Lichtarowicz’s narrative combines the oddness of Nick Harkaway’s worlds with the laid-back approach to Asian-set storytelling that Colin Cotterill does so well. Often laugh-out-loud funny, there is a strange undercurrent that leaves us feeling uneasy (why, exactly, does Mr Mei insist on riding a menagerie of stuffed animals?), surfacing in a handful of well-placed – and well-written – scenes that will linger long after the book is finished. As coincidence piles on seeming coincidence and the various threads of the story begin to converge into a single coherent whole, it becomes obvious just how cleverly-constructed this tale has been, how well-manipulated we have been by the events that have unfolded before our eyes. Everything is meticulously planned, with not a single word out of place.

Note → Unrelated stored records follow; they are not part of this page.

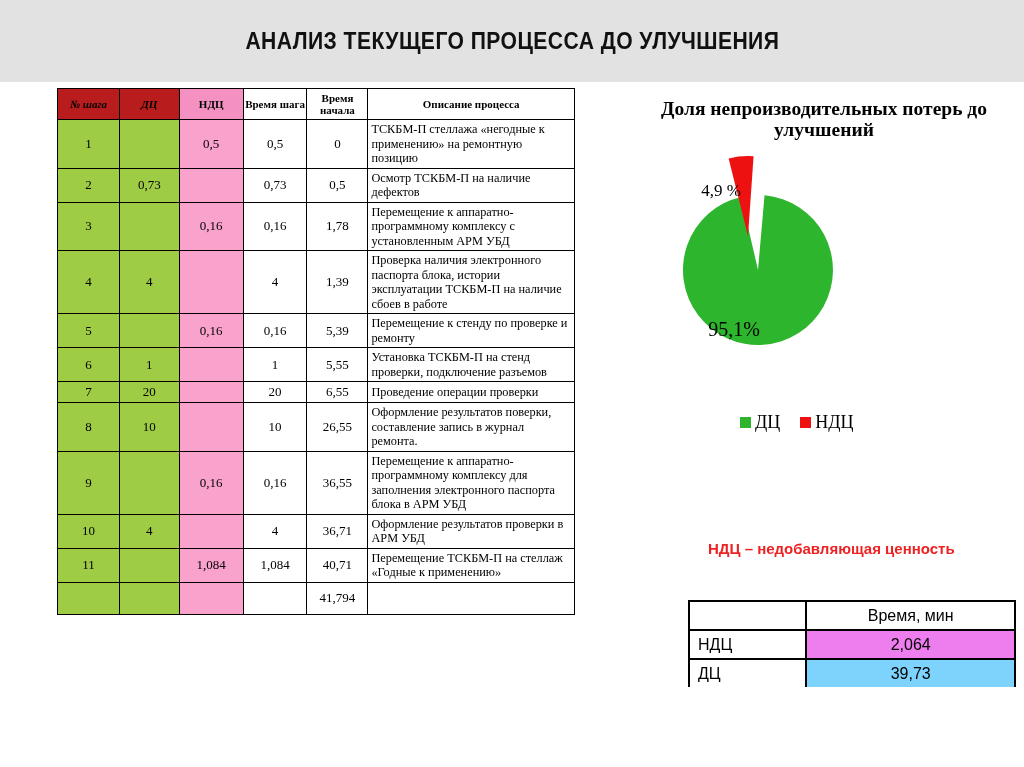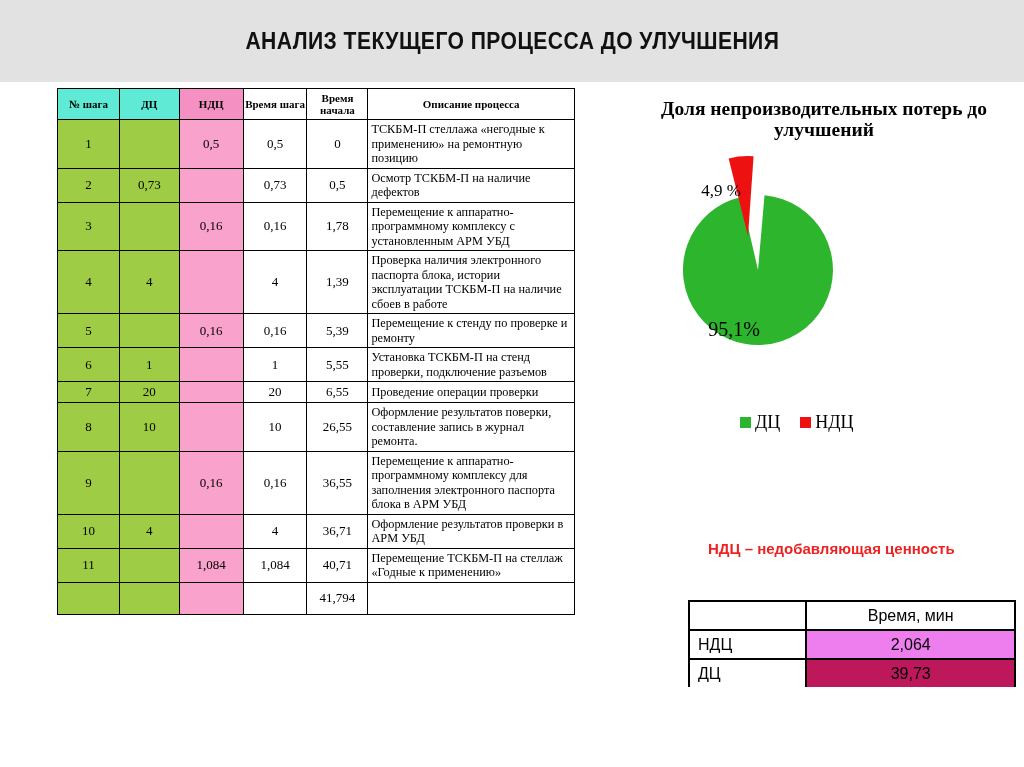--- a/index.html
+++ b/index.html
@@ -30,7 +30,7 @@
   .col-step { width:62px; } .col-dc { width:60px; } .col-ndc { width:64px; }
   .col-stime { width:64px; } .col-btime { width:61px; } .col-desc { width:207px; }
   .bg-green { background:#9fcc45; }
-  .bg-green-h { background:#5eead4; }
+  .bg-green-h { background:#b91c1c;font-style:italic; }
   .bg-pink { background:#f9a2cc; }
   .bg-pink-h { background:#f591c2; }
   .total-row td { height:32px; }

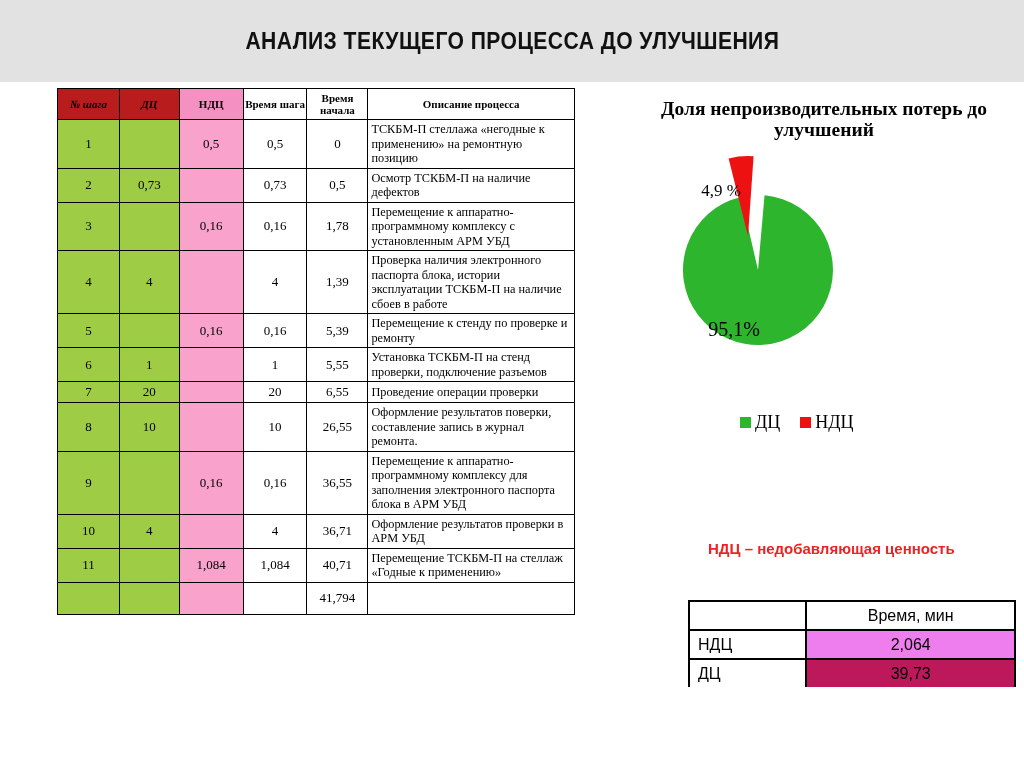--- a/index.html
+++ b/index.html
@@ -214,7 +214,7 @@
         </tr>
         <tr>
           <td class="label-cell">ДЦ</td>
-          <td class="value-cell" style="background: #be185d;">39,73</td>
+          <td class="value-cell" style="background: #7dd3fc;">39,73</td>
         </tr>
         <tr>
           <td class="label-cell">Итого</td>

Anyone picking up Creative Truths in Provincial Policing expecting something in a similar vein to The First Book of Calamity Leek will be surprised at just how different Paula Lichtarowicz’s second novel is. But the key elements are all here: well-drawn characters, an engaging and very original plot, and a narrative voice like no other. Creative Truths is a wonderful second novel and one that is impossible to put down once you’ve made the start. It cements Lichtarowicz’s place as an author worth watching and leaves the reader wishing and hoping for more. You may not come away with a burning desire to visit Vietnam, but you won’t read crime fiction in quite the same light ever again. Either way, it needs to be one of your must-reads for the year.